Apresentamos aqui a fera que tem este dom de pesquisar e mostrar as fontes de inspirações para belas, como diziam antigamente, páginas musicais brasileiras.

Ruy Godinho, paraense é produtor multimídia, pesquisador, radialista, ator, diretor, escritor e divulgador de MPB.




Produz e apresenta o programa Roda de Choro, na Rádio Câmara FM 96,9 Mhz (Brasília-DF), desde jan/2003, retransmitido por mais de 230 rádios em todo país.

É autor da série de livros Então, foi assim? Os bastidores da criação musical brasileira, Volumes 1, 2, 3 e 4 e do Então, foi assim? Os bastidores da criação musical brasileira – Compositores Amapaenses.

Produz e apresenta o programa radiofônico Então, Foi Assim?, desde 2010, na rádio Cultura FM, de Brasília, retransmitido em mais de 270 rádios parceiras por todo o país.

Para estrear, destacamos a história de como Tunai, grande compositor falecido recentemente, fez com Sérgio Natureza a bela música Frisson. E sem essa de se assustar com o tamanho do texto, entre nesta gostosa história. Você vai querer é mais.

FRISSON

Você caiu do céu
Um anjo lindo que apareceu
Com olhos de cristal
Me enfeitiçou
Eu nunca vi nada igual

Foi o cantor e compositor João Bosco quem teve a feliz ideia de apresentar o irmão, o também cantor e compositor Tunai ao poeta e letrista Sergio Natureza , em 1977. A identificação foi imediata, tanto que no ano seguinte, a dupla emplacou na voz de Fafá de Belém a composição Se eu disser, no LP Banho de Cheiro.

A consagração não demoraria com a emocionante interpretação de Elis Regina para As aparências enganam , assinada por ambos, registrada no LP Essa Mulher, de 1979.

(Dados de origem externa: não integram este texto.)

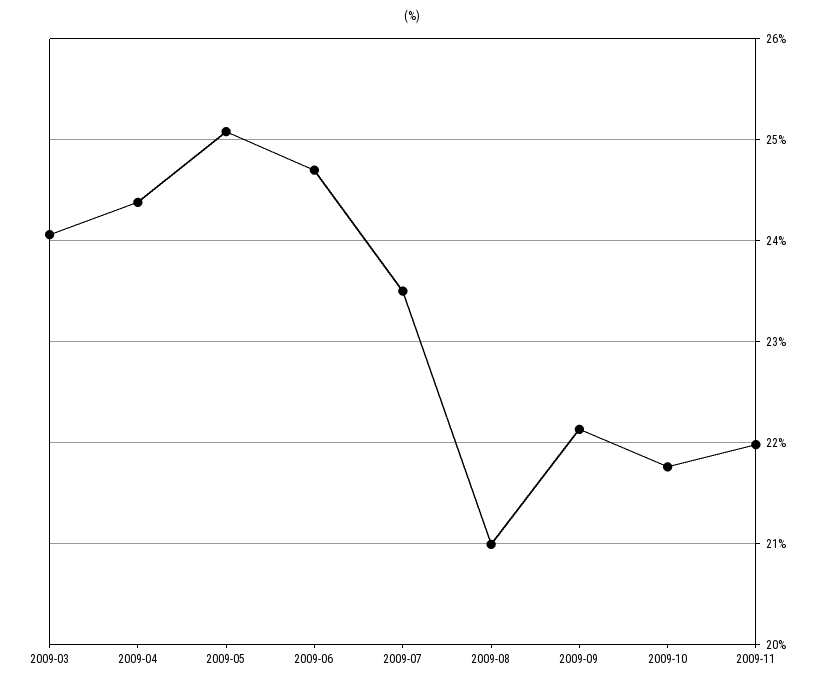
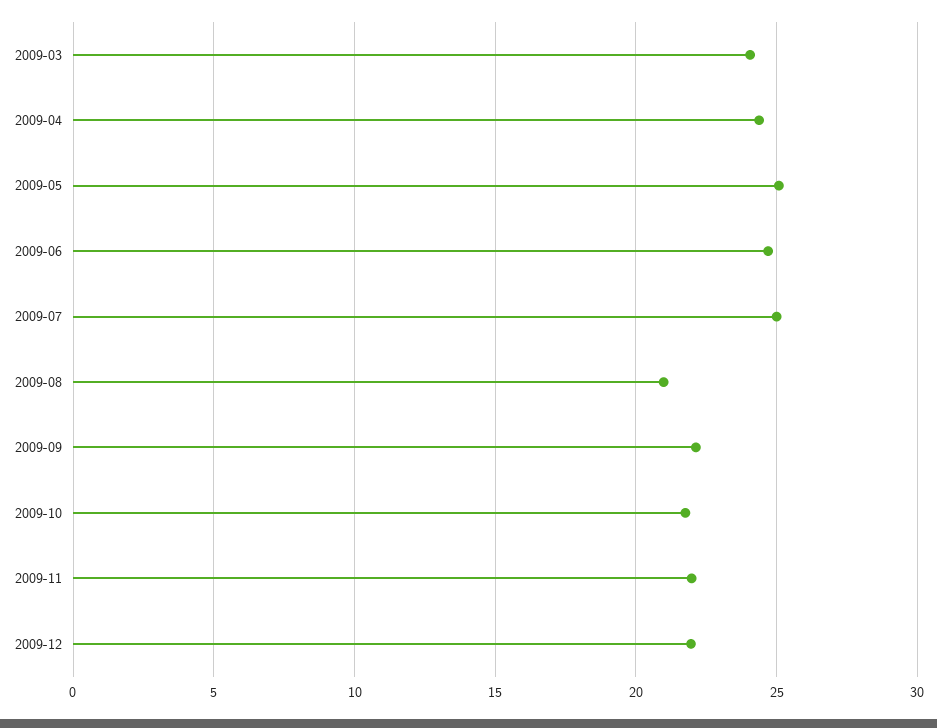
2009-07: 23.5 -> 25
2009-12: none -> 22

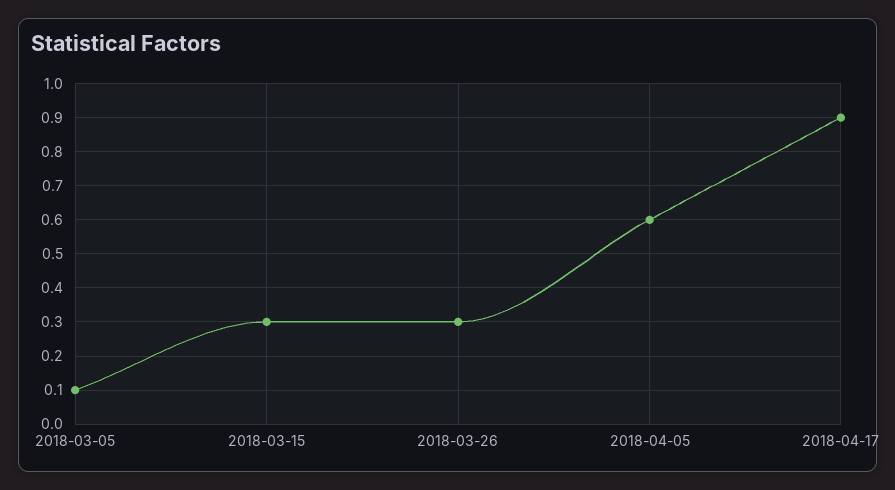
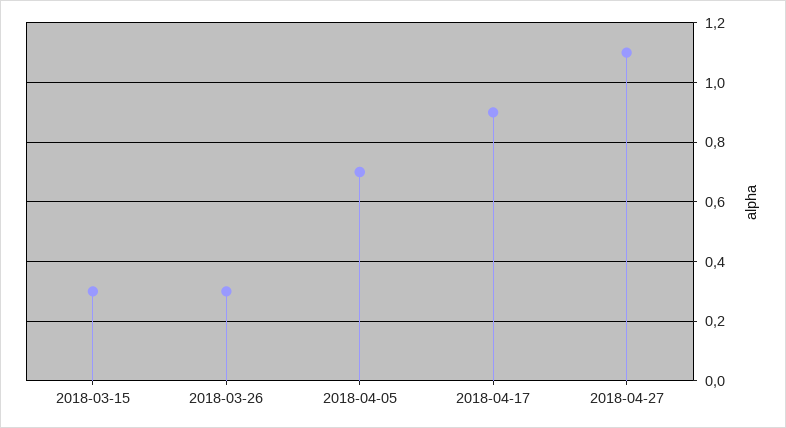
2018-03-05: 0.1 -> none
2018-04-05: 0.6 -> 0.7
2018-04-27: none -> 1.1

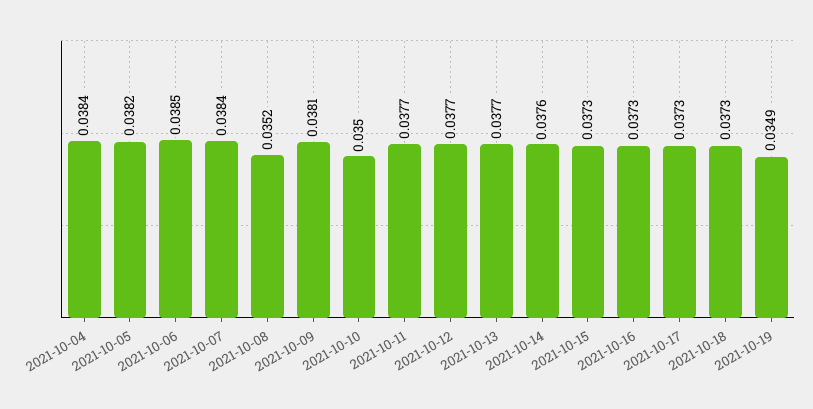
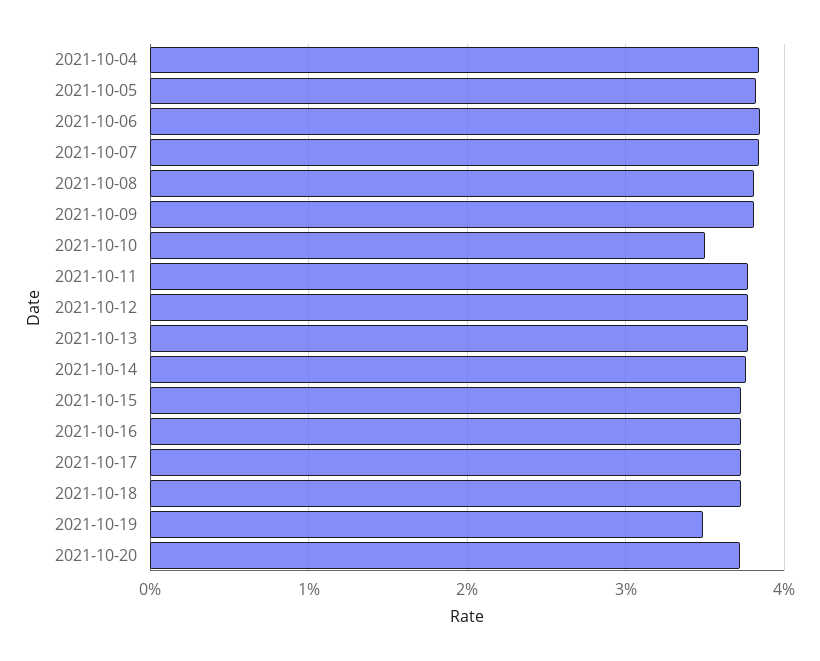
2021-10-08: 0.0352 -> 0.038
2021-10-20: none -> 0.037

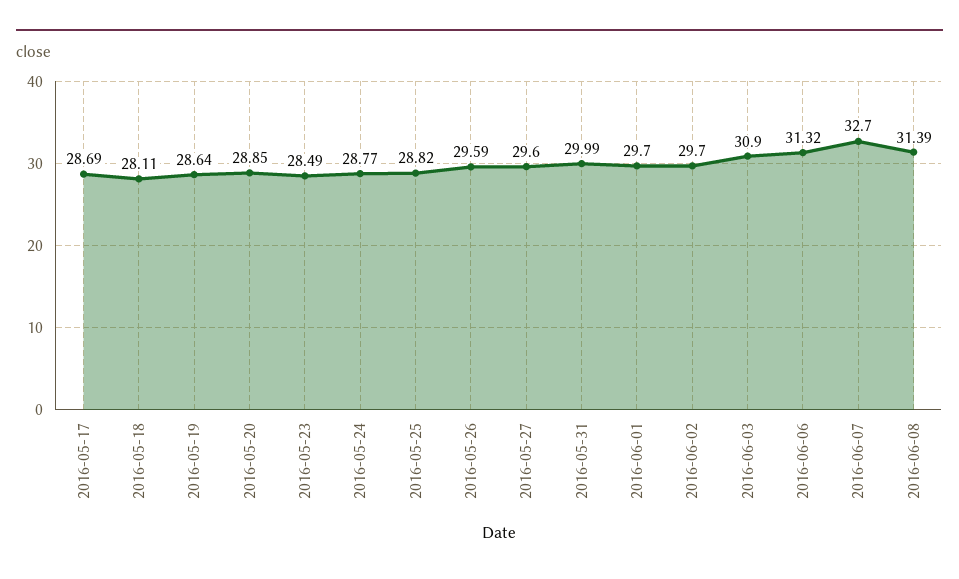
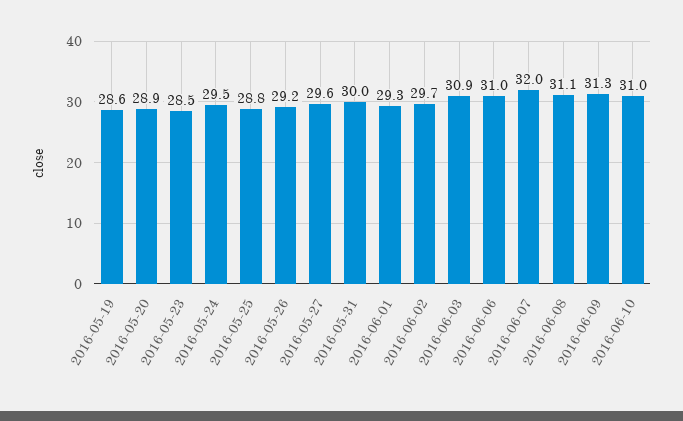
2016-05-17: 28.69 -> none
2016-05-18: 28.11 -> none
2016-05-24: 28.77 -> 29.5
2016-05-26: 29.59 -> 29.2
2016-06-01: 29.7 -> 29.3
2016-06-06: 31.32 -> 31
2016-06-07: 32.7 -> 32
2016-06-08: 31.39 -> 31.1
2016-06-09: none -> 31.3
2016-06-10: none -> 31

Essa gravação, segundo Tunai, foi o vestibular que ele precisava passar para largar a engenharia civil de vez e dedicar-se integralmente à música. E apenas na qualidade de compositor da família.

O ofício de violonista e cantor ele deixaria por conta do irmão, que tinha boa voz e disposição para passar quatro, cinco horas por dia estudando os acordes de baixo invertido, que se tornaram característicos nas harmonias de João Bosco.

Tunai não achava que sua voz fosse lá essas coisas e não dispunha de todo esse tempo para estudar, já que se ocupava de atividades tão boas quanto, como as peladas de futebol.

A história da vez é de um hit que foi usado como mote para milhões de abordagens, que embalou romances, serviu de pano de fundo para namoros e foi trilha sonora de cerimônias de casamento por esse Brasil afora: Frisson. A melodia nasceu primeiro e foi composta por Tunai, sensibilizado após assistir uma ópera-rock.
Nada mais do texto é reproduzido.